Paoletta Magoni fonce dans le brouillard et vers la légende du ski

Paoletta Magoni est l’une des trois skieuses qui marquent les esprits en 1984 lors des Jeux d’hiver de Sarajevo. L’Italienne de 19 ans décroche la médaille d’or du slalom dames, ultime épreuve de ski de la compétition, et devient la première femme de son pays sacrée championne olympique en ski alpin.


Évoluant dans un brouillard épais, elle stupéfait les spectateurs présents sur le mont Jahorina – ou du moins ceux qui peuvent voir son temps clignoter sur le tableau électronique ! – tout comme l’a fait Debbie Armstrong, trois jours plus tôt dans le slalom géant, et Bill Johnson, la veille en descente. Elle enfouit ses mains dans ses gants de ski et laisse couler ses larmes.

Comme beaucoup de skieurs olympiques, Paoletta a grandi entourée de montagnes aux cimes enneigées, en l’occurrence à Selvino, près de Bergame dans les Alpes italiennes. Son bricoleur de père, Franco, passionné de ski, l’attire sur les pistes dès son plus jeune âge, comme il l’a fait avec ses frères et sœurs pour former « l’équipe Magoni ».

La jeune Paoletta est peut-être promise à un sacre olympique : Franco n’a-t-il pas essayé de la baptiser du nom de Moser-Pröll, en hommage à l’audacieuse reine de la descente autrichienne Annemarie Moser-Pröll, avant d’essuyer un refus du prêtre local ?

Sous la conduite de son père, elle commence à progresser. Selon une interview donnée par sa mère Margherita après Sarajevo, à partir de l’âge de 7 ans, Paoletta est devenue obsédée par la victoire lors de chaque course.

Dès que son père ne lui apprend plus rien, on embauche des entraîneurs : Franco vend même le domicile familial et déménage pour une maison plus petite afin d’économiser de l’argent pour permettre à sa fille de progresser.
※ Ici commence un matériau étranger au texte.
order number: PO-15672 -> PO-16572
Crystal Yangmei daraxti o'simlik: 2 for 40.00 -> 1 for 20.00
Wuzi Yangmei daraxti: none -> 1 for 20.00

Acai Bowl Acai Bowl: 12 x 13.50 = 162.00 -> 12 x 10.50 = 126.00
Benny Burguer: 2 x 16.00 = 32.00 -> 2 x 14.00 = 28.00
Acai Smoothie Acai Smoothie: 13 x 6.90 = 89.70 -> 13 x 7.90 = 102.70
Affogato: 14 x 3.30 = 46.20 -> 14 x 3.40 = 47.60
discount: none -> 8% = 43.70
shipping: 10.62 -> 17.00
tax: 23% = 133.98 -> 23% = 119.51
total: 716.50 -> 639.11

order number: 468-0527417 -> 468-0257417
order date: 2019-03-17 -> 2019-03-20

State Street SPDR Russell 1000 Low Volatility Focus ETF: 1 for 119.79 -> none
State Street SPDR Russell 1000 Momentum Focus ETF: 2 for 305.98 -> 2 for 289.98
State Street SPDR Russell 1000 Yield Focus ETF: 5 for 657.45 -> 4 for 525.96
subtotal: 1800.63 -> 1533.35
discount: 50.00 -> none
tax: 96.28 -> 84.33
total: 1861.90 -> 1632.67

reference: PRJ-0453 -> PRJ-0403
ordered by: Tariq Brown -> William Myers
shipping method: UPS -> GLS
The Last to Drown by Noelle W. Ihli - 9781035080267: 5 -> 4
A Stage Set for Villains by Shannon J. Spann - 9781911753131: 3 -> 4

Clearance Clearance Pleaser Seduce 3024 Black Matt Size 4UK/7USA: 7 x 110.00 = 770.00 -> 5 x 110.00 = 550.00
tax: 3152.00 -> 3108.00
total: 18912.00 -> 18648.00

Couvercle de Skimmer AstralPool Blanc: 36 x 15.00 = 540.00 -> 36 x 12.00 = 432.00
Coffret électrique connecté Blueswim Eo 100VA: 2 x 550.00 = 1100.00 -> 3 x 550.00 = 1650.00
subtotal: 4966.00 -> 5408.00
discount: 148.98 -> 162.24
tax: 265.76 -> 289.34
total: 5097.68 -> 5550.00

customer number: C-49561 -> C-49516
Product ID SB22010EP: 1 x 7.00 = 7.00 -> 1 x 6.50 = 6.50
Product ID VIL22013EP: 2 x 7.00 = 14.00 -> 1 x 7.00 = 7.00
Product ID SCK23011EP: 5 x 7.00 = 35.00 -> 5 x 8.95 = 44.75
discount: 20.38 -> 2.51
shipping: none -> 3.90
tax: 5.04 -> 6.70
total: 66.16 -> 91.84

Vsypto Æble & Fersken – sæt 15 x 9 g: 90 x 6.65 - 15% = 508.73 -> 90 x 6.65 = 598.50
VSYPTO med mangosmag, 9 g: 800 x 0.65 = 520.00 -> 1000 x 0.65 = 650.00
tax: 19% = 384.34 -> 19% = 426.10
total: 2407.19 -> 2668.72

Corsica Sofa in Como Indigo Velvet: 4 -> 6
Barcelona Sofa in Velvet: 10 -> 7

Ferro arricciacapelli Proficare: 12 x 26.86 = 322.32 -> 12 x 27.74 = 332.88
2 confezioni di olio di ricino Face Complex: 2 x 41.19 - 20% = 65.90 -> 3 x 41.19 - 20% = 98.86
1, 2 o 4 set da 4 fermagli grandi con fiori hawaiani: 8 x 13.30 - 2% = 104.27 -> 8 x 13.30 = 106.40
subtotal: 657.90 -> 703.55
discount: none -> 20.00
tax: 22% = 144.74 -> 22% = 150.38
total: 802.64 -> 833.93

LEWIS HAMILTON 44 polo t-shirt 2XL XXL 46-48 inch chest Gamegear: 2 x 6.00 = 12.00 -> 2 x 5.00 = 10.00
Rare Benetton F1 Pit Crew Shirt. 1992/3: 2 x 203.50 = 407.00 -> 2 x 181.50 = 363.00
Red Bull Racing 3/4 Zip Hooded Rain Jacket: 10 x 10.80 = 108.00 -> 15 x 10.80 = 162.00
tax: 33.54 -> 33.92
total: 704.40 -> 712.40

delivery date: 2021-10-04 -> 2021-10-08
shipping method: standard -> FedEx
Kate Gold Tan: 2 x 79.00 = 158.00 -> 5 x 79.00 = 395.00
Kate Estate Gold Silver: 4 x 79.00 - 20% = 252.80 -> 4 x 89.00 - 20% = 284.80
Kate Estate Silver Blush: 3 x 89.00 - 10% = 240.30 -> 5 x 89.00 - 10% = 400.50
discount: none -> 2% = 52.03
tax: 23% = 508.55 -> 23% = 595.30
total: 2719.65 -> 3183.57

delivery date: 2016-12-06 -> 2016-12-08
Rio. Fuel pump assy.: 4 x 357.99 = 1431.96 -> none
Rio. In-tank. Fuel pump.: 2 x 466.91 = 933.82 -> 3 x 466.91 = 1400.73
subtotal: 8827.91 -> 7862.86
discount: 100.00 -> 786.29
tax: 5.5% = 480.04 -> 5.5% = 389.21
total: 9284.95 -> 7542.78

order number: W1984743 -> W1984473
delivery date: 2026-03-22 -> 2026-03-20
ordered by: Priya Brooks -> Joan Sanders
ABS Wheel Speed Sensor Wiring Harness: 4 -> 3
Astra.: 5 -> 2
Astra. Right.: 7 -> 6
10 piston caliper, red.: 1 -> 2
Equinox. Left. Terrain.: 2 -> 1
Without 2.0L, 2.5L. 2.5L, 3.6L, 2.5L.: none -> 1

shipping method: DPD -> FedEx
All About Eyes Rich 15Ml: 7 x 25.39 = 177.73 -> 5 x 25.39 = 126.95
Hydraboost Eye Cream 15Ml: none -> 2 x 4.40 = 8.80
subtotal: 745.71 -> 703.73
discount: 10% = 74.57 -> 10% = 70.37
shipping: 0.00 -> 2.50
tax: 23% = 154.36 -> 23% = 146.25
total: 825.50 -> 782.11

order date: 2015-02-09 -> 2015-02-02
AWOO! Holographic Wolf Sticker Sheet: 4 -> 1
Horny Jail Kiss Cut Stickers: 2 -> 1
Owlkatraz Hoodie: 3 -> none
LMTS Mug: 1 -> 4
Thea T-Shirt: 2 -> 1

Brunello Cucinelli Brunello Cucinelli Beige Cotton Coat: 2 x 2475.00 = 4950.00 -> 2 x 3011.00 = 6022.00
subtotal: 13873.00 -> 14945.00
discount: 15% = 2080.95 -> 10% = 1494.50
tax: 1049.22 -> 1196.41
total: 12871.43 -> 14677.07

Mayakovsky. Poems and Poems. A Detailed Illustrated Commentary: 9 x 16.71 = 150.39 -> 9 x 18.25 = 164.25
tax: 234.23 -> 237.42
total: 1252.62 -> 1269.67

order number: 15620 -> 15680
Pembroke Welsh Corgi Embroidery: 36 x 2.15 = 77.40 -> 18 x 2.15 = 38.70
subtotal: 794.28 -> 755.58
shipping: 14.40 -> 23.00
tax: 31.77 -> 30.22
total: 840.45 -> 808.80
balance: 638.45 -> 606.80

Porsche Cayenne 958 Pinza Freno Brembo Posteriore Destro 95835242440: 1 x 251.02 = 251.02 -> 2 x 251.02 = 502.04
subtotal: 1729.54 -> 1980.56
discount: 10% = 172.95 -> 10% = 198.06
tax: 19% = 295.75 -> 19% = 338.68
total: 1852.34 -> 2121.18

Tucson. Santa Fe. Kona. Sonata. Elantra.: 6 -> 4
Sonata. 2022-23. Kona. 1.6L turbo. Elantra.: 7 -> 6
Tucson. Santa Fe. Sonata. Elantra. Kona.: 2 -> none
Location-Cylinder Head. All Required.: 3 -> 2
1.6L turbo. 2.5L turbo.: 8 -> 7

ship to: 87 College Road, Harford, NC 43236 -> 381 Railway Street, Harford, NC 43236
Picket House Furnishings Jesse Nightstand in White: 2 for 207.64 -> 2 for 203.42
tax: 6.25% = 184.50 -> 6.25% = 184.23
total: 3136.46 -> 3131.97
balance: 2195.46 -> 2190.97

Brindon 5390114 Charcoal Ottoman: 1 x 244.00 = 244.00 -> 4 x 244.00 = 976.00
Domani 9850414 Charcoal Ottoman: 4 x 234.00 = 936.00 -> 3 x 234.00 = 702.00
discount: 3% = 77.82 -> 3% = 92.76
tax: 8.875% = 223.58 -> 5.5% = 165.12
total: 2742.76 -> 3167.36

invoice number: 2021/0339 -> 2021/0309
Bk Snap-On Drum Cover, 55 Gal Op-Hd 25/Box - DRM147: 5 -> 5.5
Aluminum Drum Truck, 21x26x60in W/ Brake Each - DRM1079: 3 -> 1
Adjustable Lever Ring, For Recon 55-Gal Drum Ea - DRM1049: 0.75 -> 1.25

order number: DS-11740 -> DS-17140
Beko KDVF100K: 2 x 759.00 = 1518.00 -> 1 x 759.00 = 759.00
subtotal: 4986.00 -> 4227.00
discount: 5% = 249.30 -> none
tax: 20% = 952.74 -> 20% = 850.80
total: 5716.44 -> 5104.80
Au milieu de l’adolescence, Paoletta qui est une concurrente puissante et attentive, intègre l’équipe nationale italienne réserve et goûte à la victoire en Coupe d’Europe. Mais après avoir accédé à l’échelon supérieur, elle se trouve dépassée et songe à abandonner le sport.

Son père la persuade toutefois de persévérer. C’est ainsi que quatre ans plus tard, elle se retrouve en Yougoslavie. Naturellement, Franco a fait construire une réplique de la vasque olympique dans le jardin familial en Italie, et il va jusqu’à allumer la flamme tandis qu’une structure métallique soutenant six grands anneaux olympiques trône à proximité.

À l’issue de la première manche, Paoletta Magoni est quatrième ex aequo avec la Française Perrine Pelen, une performance qui la ravit. Dans la seconde manche, elle s’élance en premier du portillon et à partir de là, la skieuse de 1,55 m effectue la course de sa vie, ralliant l’arrivée en 47’’62. Elle n’a plus qu’à patienter - dix minutes crispantes, - que ses rivales aient dévalé la montagne pour toucher enfin l’or.

Elle confiera plus tard qu’elle a rêvé de sa performance victorieuse la veille de la course, au temps réalisé près.

Qu’elle ait été prédestinée pour gagner ou qu’elle ait remporté ses médailles après nombre d’années d’entraînement spécifique, le résultat est le même : une victoire étourdissante qui apporte à l’Italie sa première médaille d’or féminine aux Jeux Olympiques d’hiver en huit ans.